Prompt | Repeat the listing word for word, but skip any pictures.
- - - - -
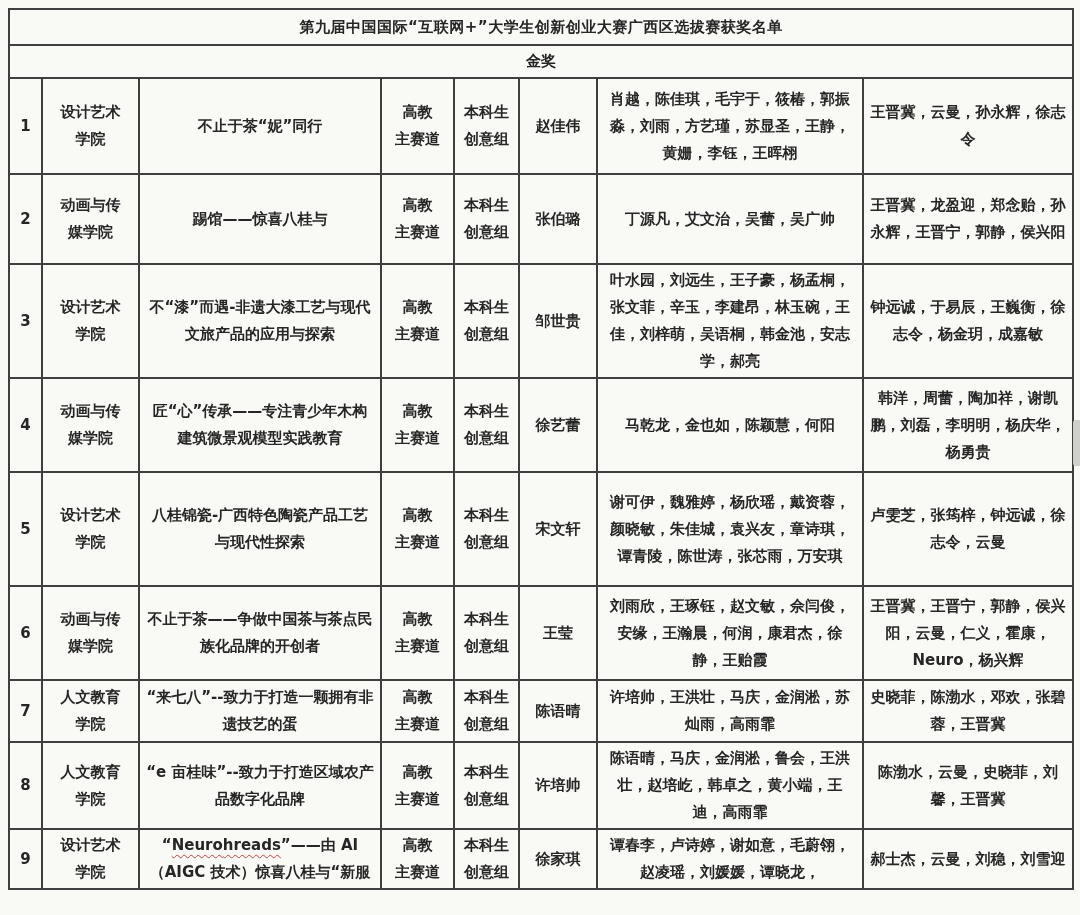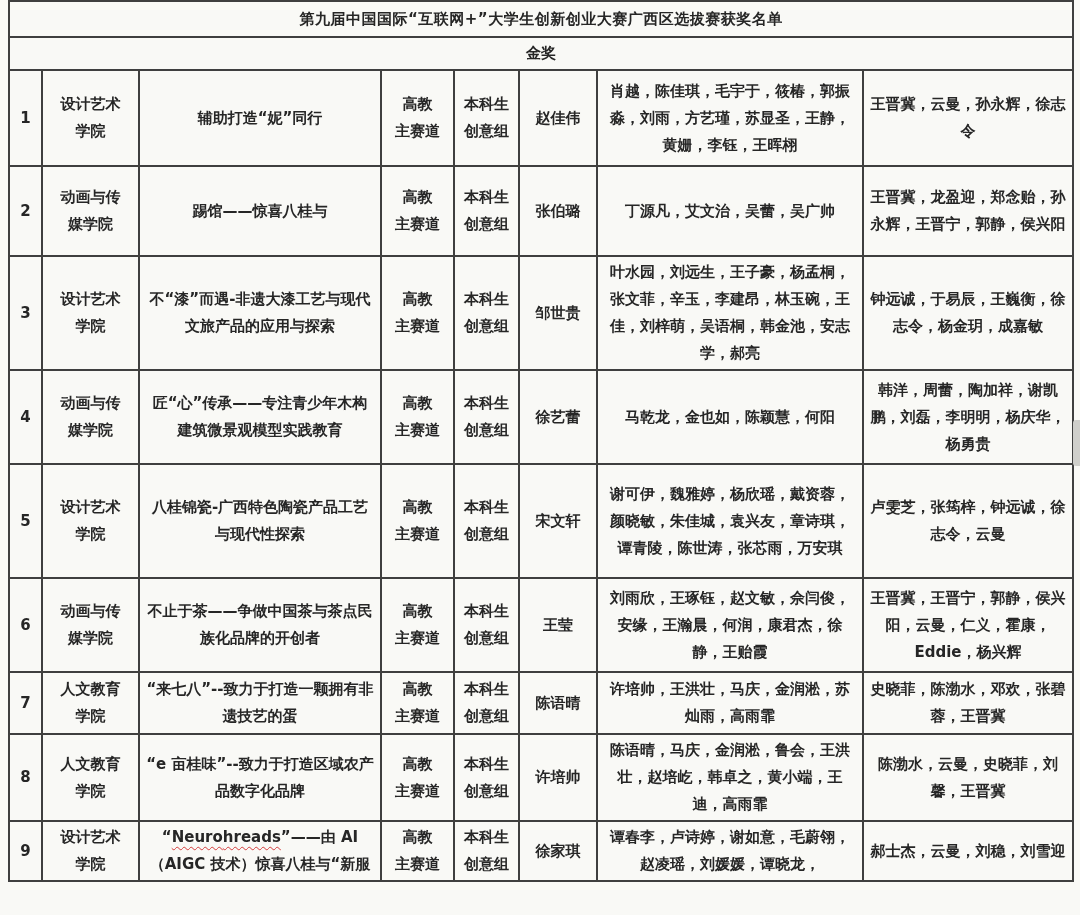"第九届中国国际“互联网+”大学生创新创业大赛广西区选拔赛获奖名单" .page { padding: 0 8px 0 8px -> 8px 8px 0 8px }
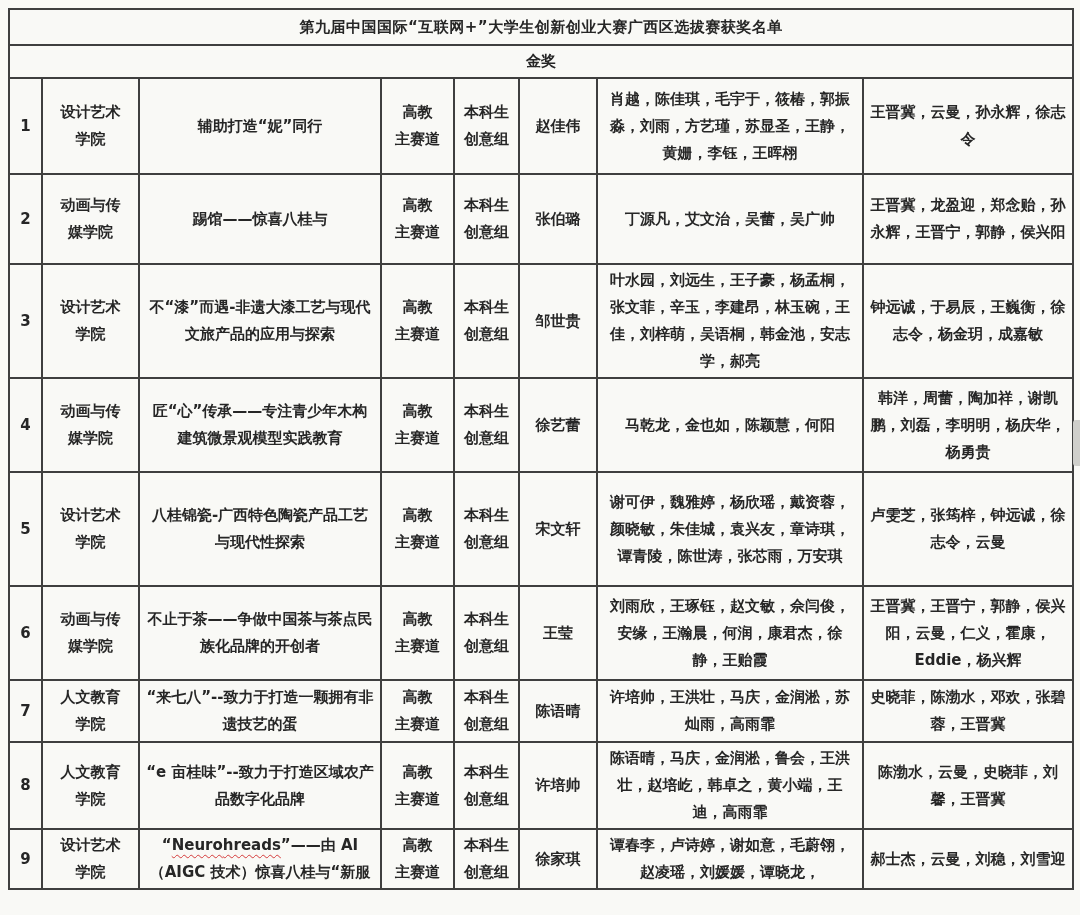"辅助打造“妮”同行" td { text: 辅助打造 -> 不止于茶 }
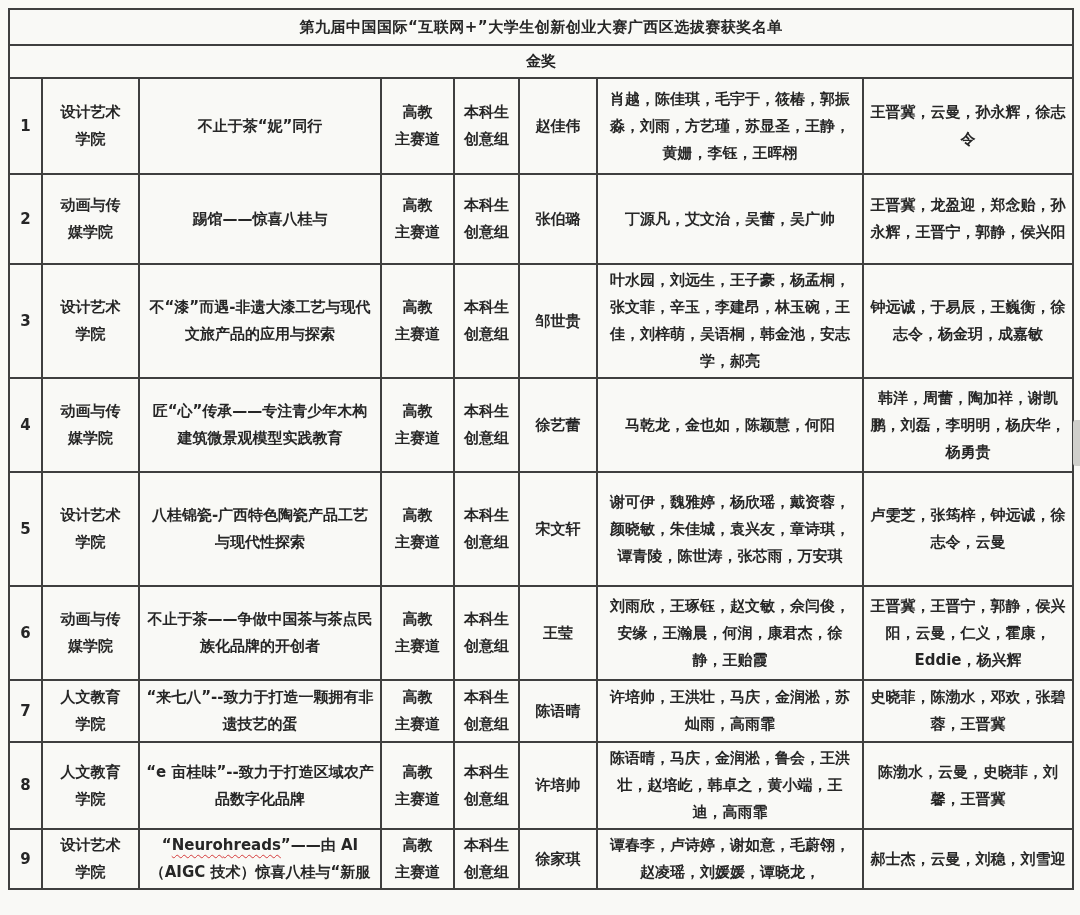"王晋冀，王晋宁，郭静，侯兴阳，云曼，仁义，霍康，Eddie，杨兴辉" td.advisors-cell { text: Eddie -> Neuro }
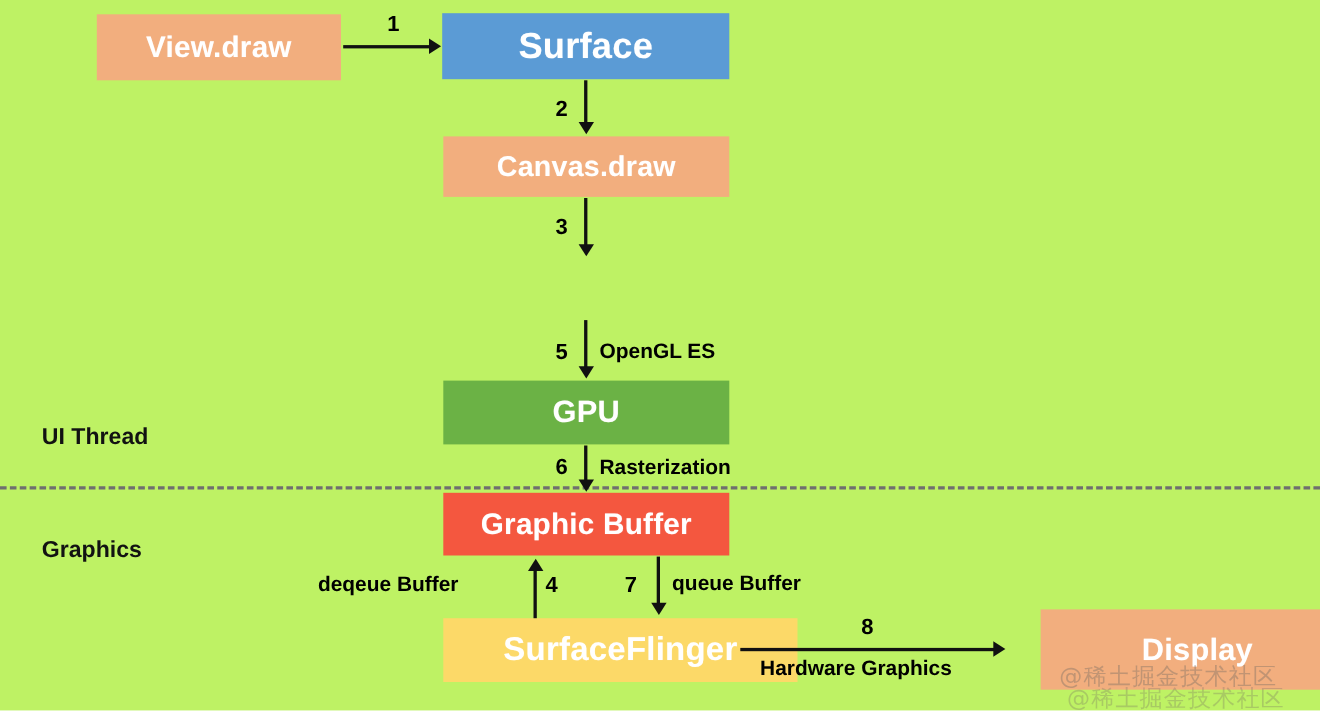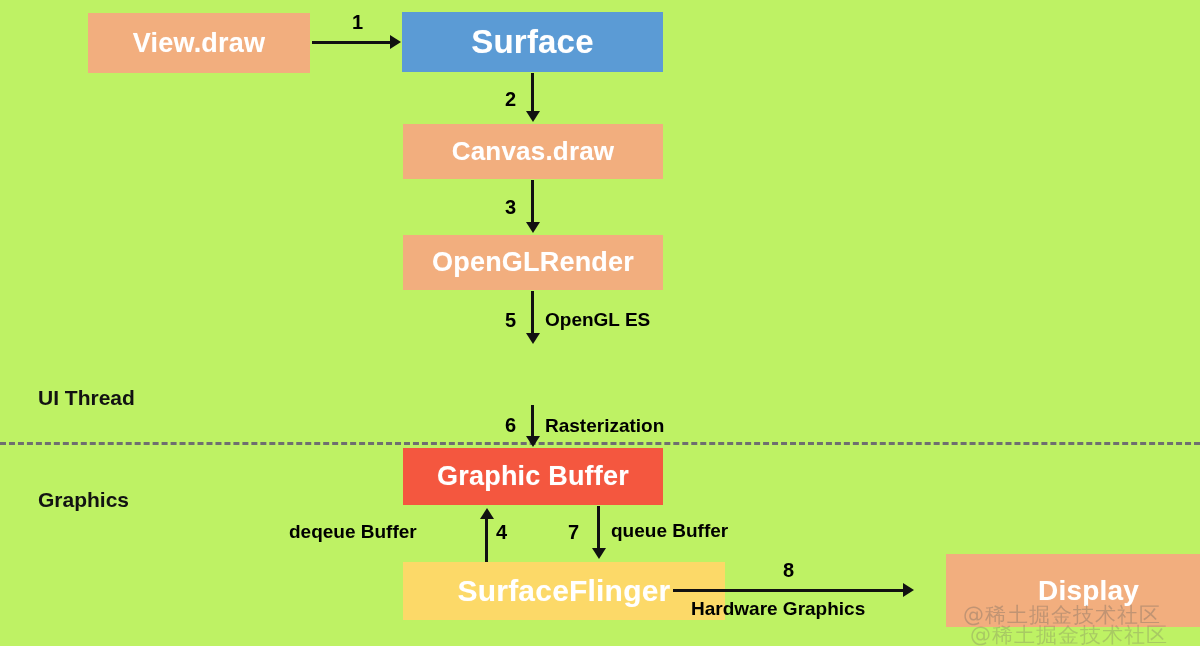"OpenGLRender" div.node { html: <div> <span>OpenGLRender</span> </div> -> none }
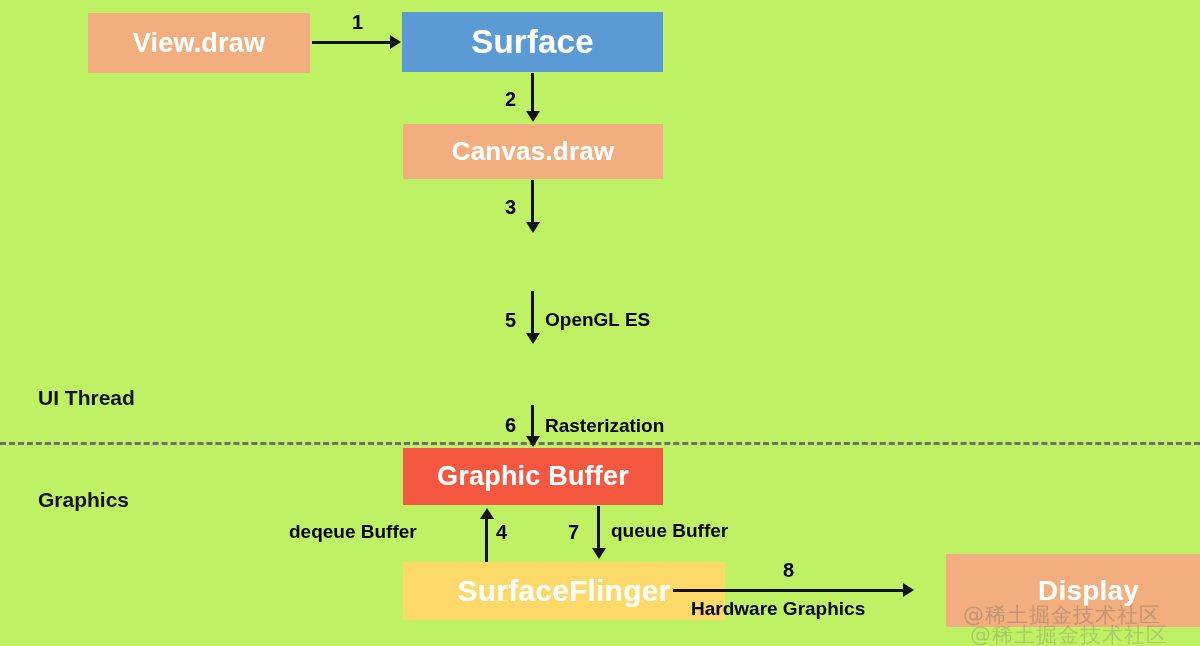"GPU" div.node { html: none -> <div> <span>GPU</span> </div> }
- - - - -
Task answer |
"第九届中国国际“互联网+”大学生创新创业大赛广西区选拔赛获奖名单" .page { padding: 0 8px 0 8px -> 8px 8px 0 8px }
"辅助打造“妮”同行" td { text: 辅助打造 -> 不止于茶 }
"王晋冀，王晋宁，郭静，侯兴阳，云曼，仁义，霍康，Eddie，杨兴辉" td.advisors-cell { text: Eddie -> Neuro }
"OpenGLRender" div.node { html: <div> <span>OpenGLRender</span> </div> -> none }
"GPU" div.node { html: none -> <div> <span>GPU</span> </div> }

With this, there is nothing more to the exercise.